In Reply to: impedance of the 10H choke at 120Hz posted by throbbinnut on January 28, 2004 at 08:58:05:
Hi Chris.First off, the formula is for reactance X, NOT impedance (which is
the VECTOR sumation of DC resistance R, reactance of the capacitance, Xc & reactance of the inductance XL in the circuit).So you mean the reactance XL of the inductance is 7.539-ohm. Strictly
speaking, the calculated impedance of a 10H inductor should be XL + DCR, assuming the stray capacitance inside the inductor is negligible to induce additional Xc & vector shift.So, why 120Hz? How are you so sure that this is a full wave rectification. It could be half wave or bridge-type (double full wave) rectification.

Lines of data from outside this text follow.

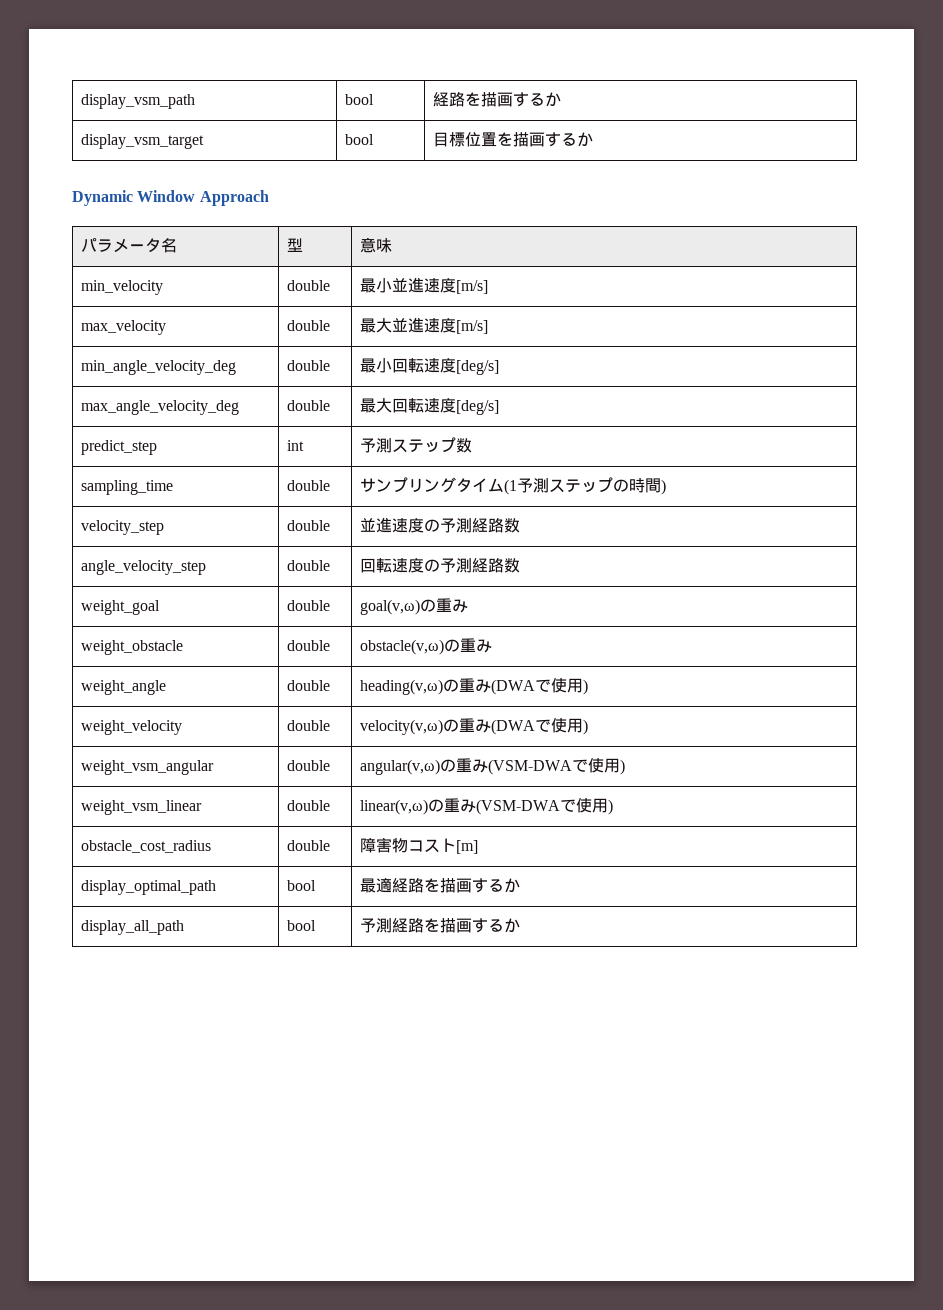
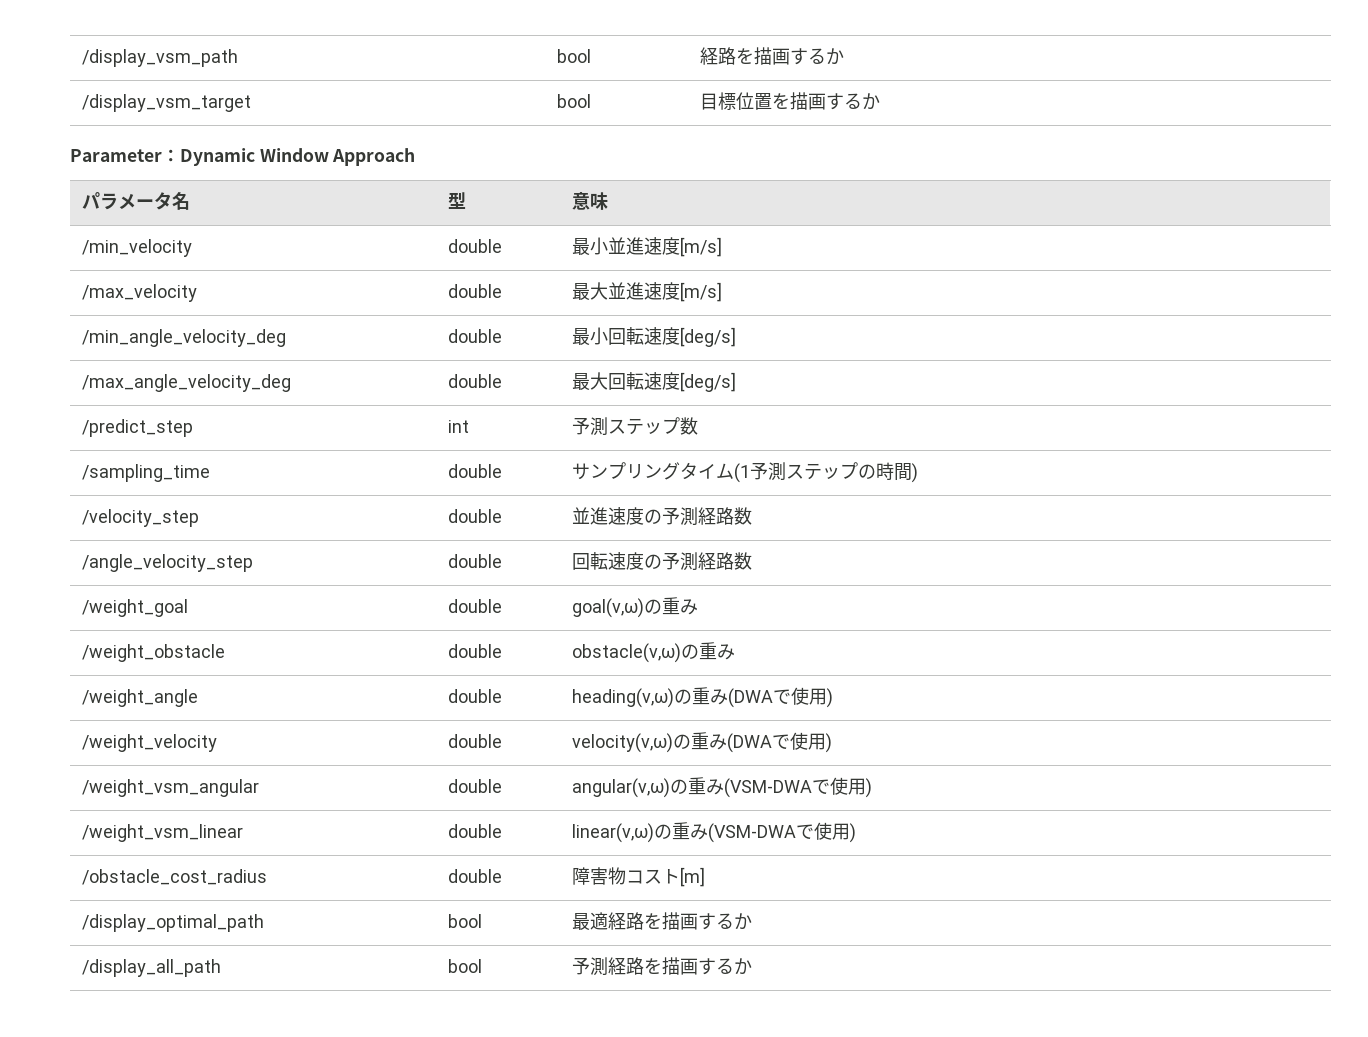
- display_vsm_path | bool | 経路を描画するか
+ /display_vsm_path | bool | 経路を描画するか
- display_vsm_target | bool | 目標位置を描画するか
+ /display_vsm_target | bool | 目標位置を描画するか
- Dynamic Window Approach
+ Parameter：Dynamic Window Approach
- min_velocity | double | 最小並進速度[m/s]
+ /min_velocity | double | 最小並進速度[m/s]
- max_velocity | double | 最大並進速度[m/s]
+ /max_velocity | double | 最大並進速度[m/s]
- min_angle_velocity_deg | double | 最小回転速度[deg/s]
+ /min_angle_velocity_deg | double | 最小回転速度[deg/s]
- max_angle_velocity_deg | double | 最大回転速度[deg/s]
+ /max_angle_velocity_deg | double | 最大回転速度[deg/s]
- predict_step | int | 予測ステップ数
+ /predict_step | int | 予測ステップ数
- sampling_time | double | サンプリングタイム(1予測ステップの時間)
+ /sampling_time | double | サンプリングタイム(1予測ステップの時間)
- velocity_step | double | 並進速度の予測経路数
+ /velocity_step | double | 並進速度の予測経路数
- angle_velocity_step | double | 回転速度の予測経路数
+ /angle_velocity_step | double | 回転速度の予測経路数
- weight_goal | double | goal(v,ω)の重み
+ /weight_goal | double | goal(v,ω)の重み
- weight_obstacle | double | obstacle(v,ω)の重み
+ /weight_obstacle | double | obstacle(v,ω)の重み
- weight_angle | double | heading(v,ω)の重み(DWAで使用)
+ /weight_angle | double | heading(v,ω)の重み(DWAで使用)
- weight_velocity | double | velocity(v,ω)の重み(DWAで使用)
+ /weight_velocity | double | velocity(v,ω)の重み(DWAで使用)
- weight_vsm_angular | double | angular(v,ω)の重み(VSM-DWAで使用)
+ /weight_vsm_angular | double | angular(v,ω)の重み(VSM-DWAで使用)
- weight_vsm_linear | double | linear(v,ω)の重み(VSM-DWAで使用)
+ /weight_vsm_linear | double | linear(v,ω)の重み(VSM-DWAで使用)
- obstacle_cost_radius | double | 障害物コスト[m]
+ /obstacle_cost_radius | double | 障害物コスト[m]
- display_optimal_path | bool | 最適経路を描画するか
+ /display_optimal_path | bool | 最適経路を描画するか
- display_all_path | bool | 予測経路を描画するか
+ /display_all_path | bool | 予測経路を描画するか

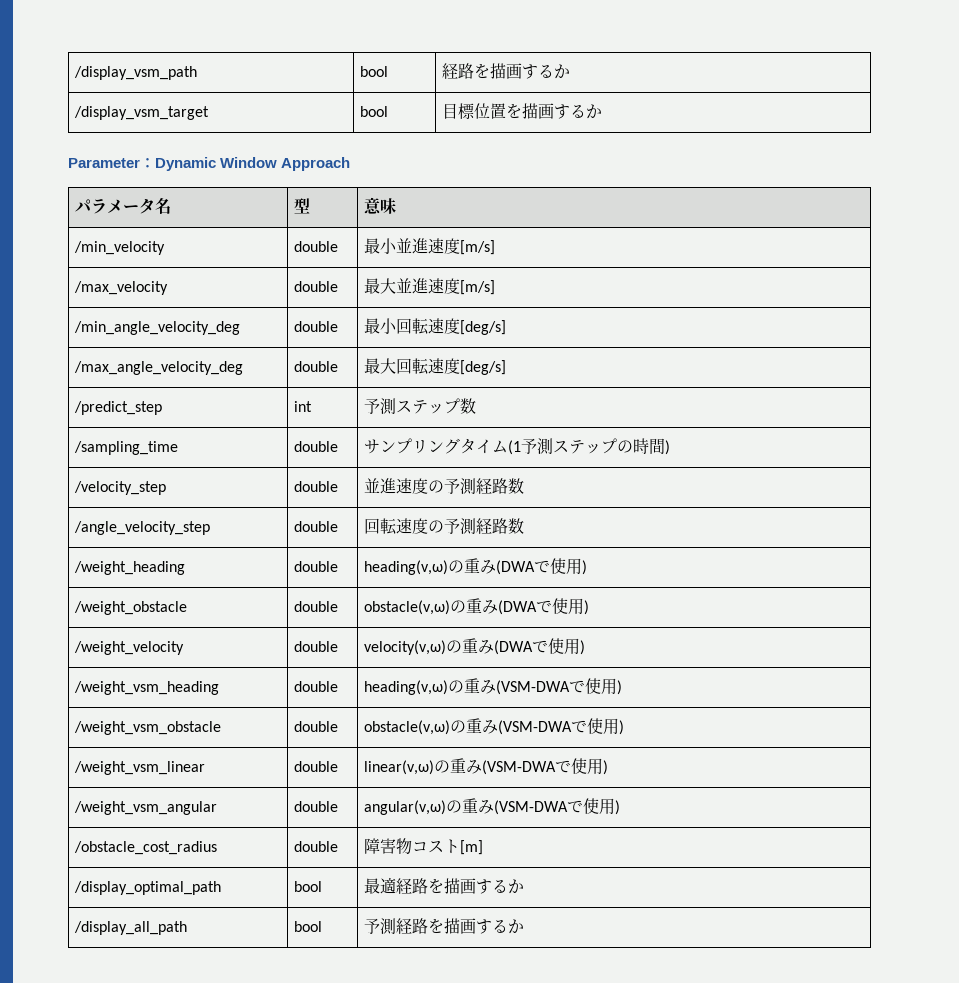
- /weight_goal | double | goal(v,ω)の重み
+ /weight_heading | double | heading(v,ω)の重み(DWAで使用)
- /weight_obstacle | double | obstacle(v,ω)の重み
- /weight_angle | double | heading(v,ω)の重み(DWAで使用)
+ /weight_obstacle | double | obstacle(v,ω)の重み(DWAで使用)
- /weight_vsm_angular | double | angular(v,ω)の重み(VSM-DWAで使用)
+ /weight_vsm_heading | double | heading(v,ω)の重み(VSM-DWAで使用)
+ /weight_vsm_obstacle | double | obstacle(v,ω)の重み(VSM-DWAで使用)
+ /weight_vsm_angular | double | angular(v,ω)の重み(VSM-DWAで使用)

Back to the issue, while XL is to suppress AC rippling of the HV,
larger the better, provided the too big henries would not 'ding' up
overshoots from the filter caps. We must not confuse with its DC resistance which should be lower the better to reduce the undue DC voltage drop throughout the HV circuit.Here comes in the application of active or passive regulators to provide the voltage drop required by the load plus stablization, without which filter chokes & resistors alone can't achieve.
Good "impedance" listening
cheap-Jack
Jan 29, 2004.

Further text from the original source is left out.